PROBLEM DETAILS
Reproduce, exactly and in full, the lines from the one with "top: 21px ->" through the one with "top: 441px ->" in the data below; drop pictures.

THE INPUT

########

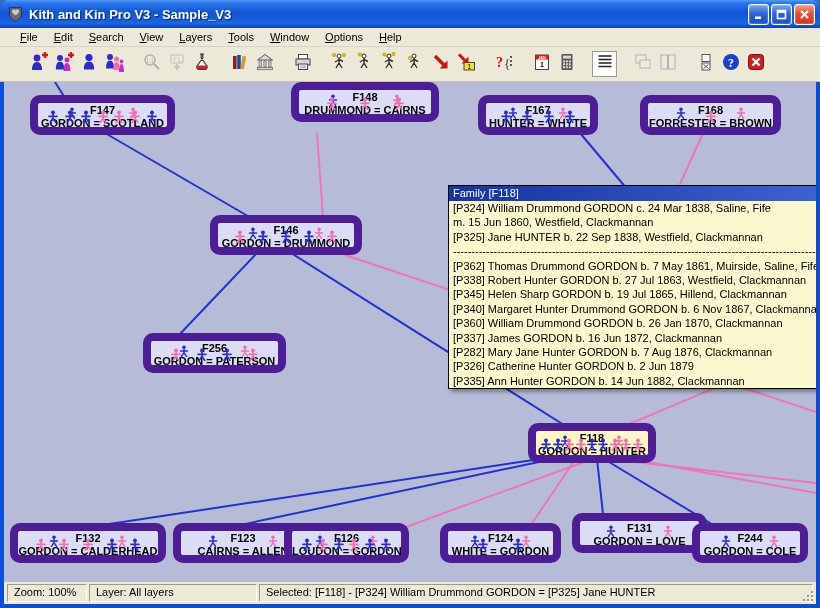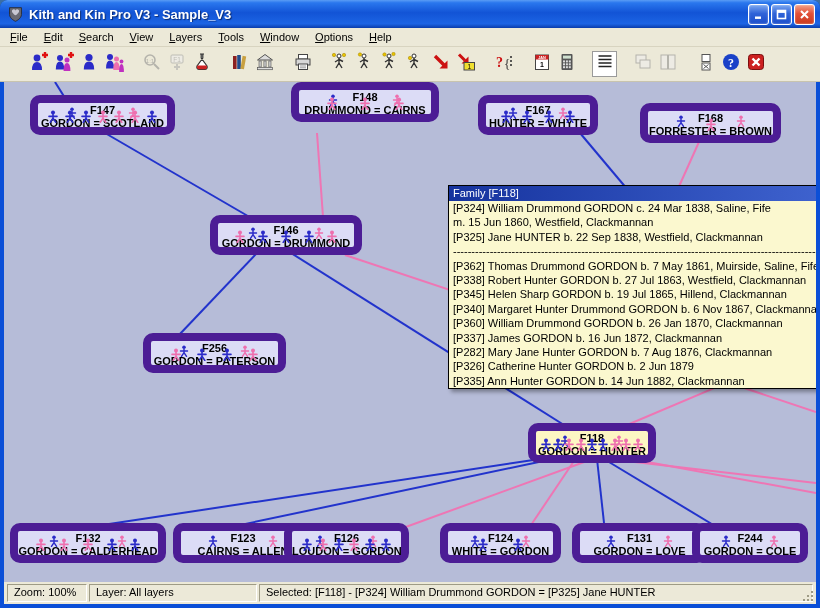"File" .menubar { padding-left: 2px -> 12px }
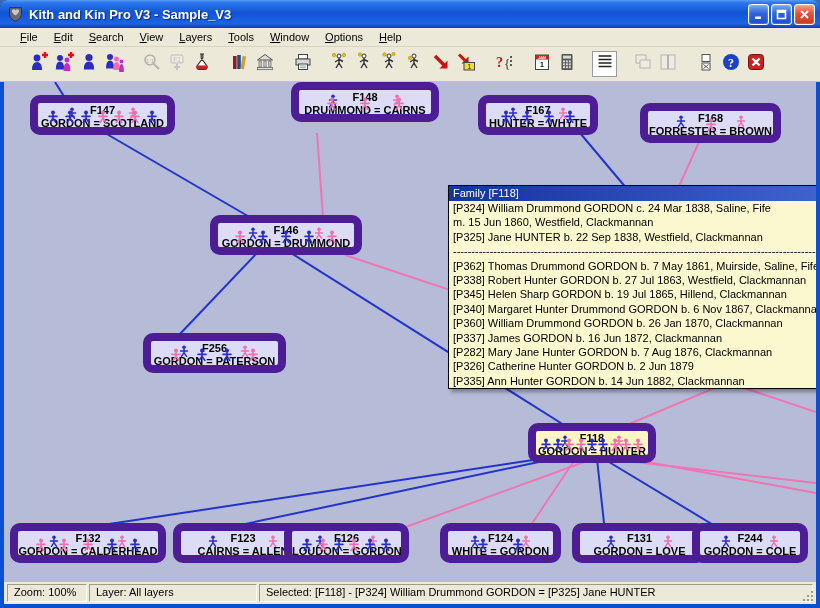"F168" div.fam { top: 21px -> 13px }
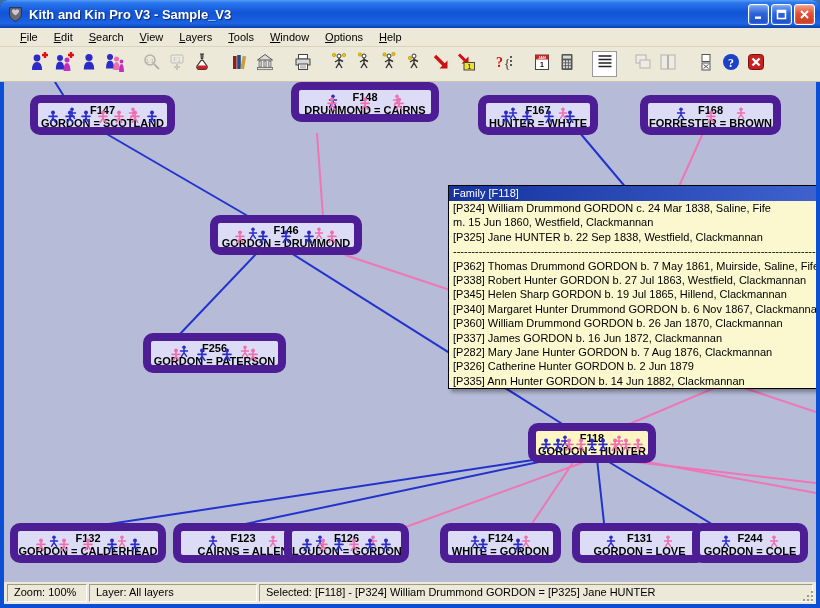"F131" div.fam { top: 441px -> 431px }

########

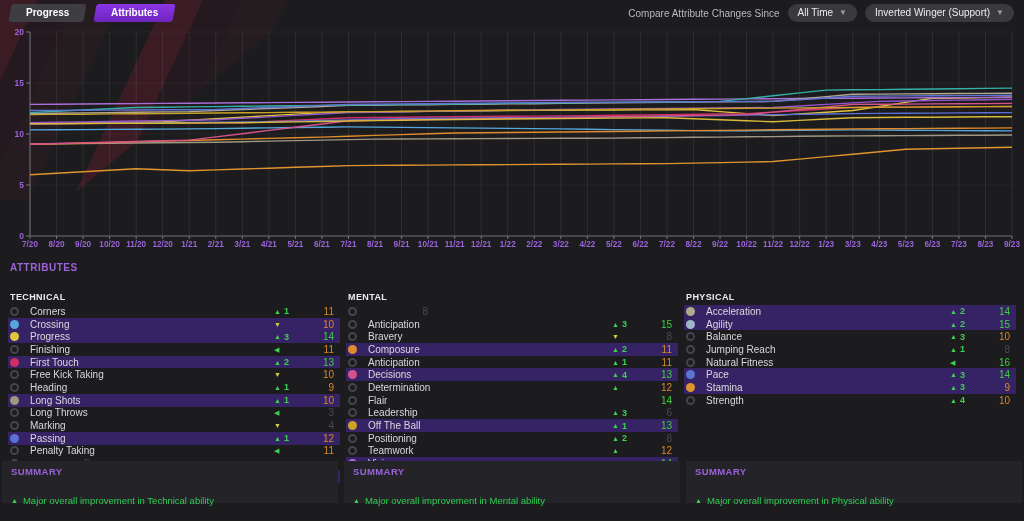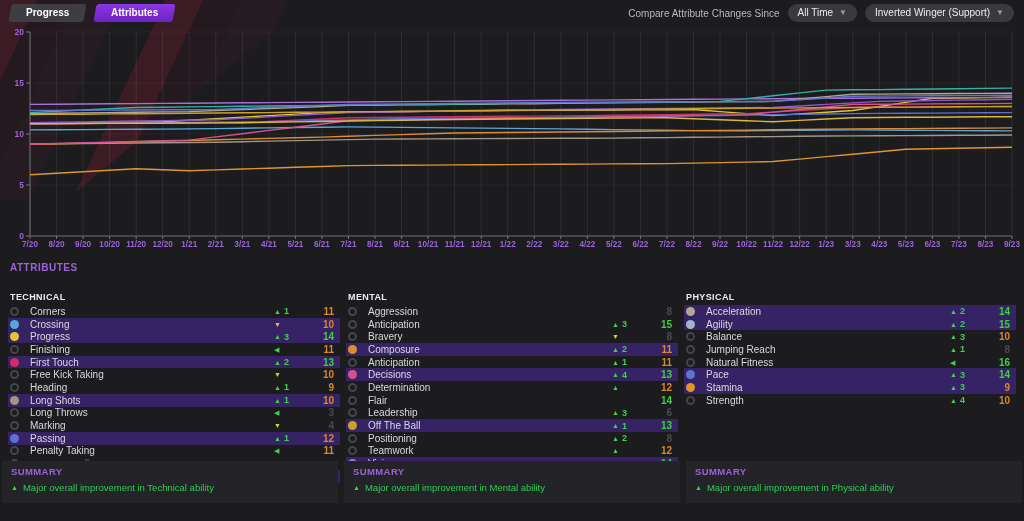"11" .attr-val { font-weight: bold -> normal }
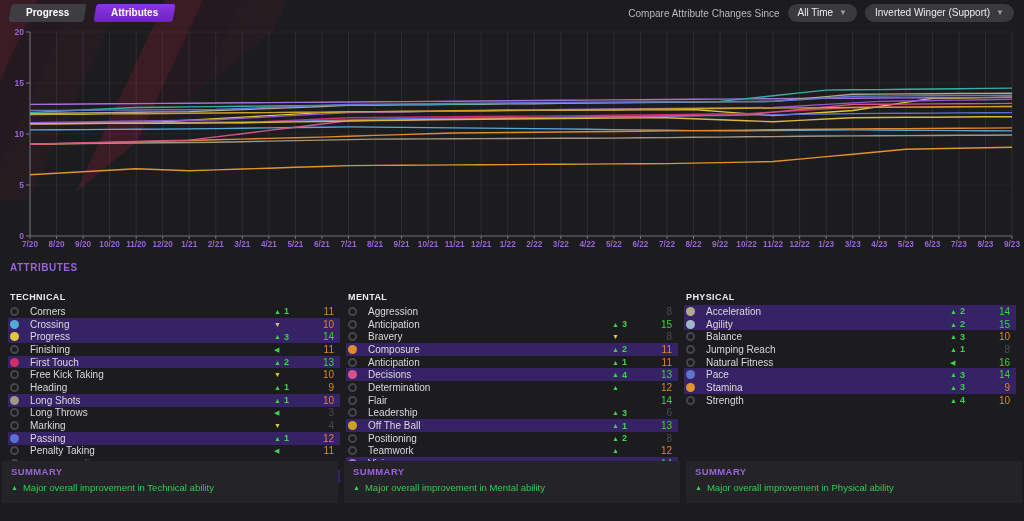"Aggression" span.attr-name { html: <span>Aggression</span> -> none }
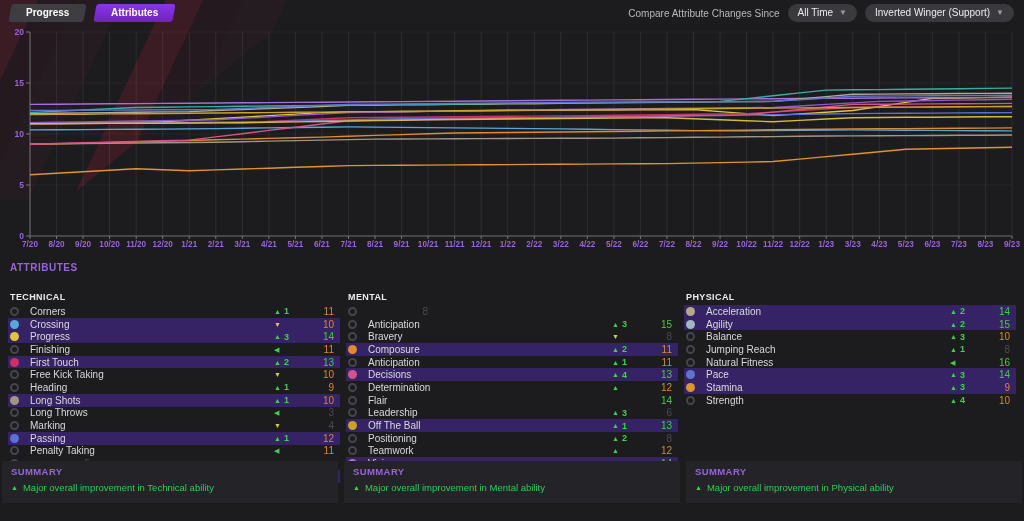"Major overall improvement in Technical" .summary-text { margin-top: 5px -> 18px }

########

RESULT OF THE TASK
"F168" div.fam { top: 21px -> 13px }
"F131" div.fam { top: 441px -> 431px }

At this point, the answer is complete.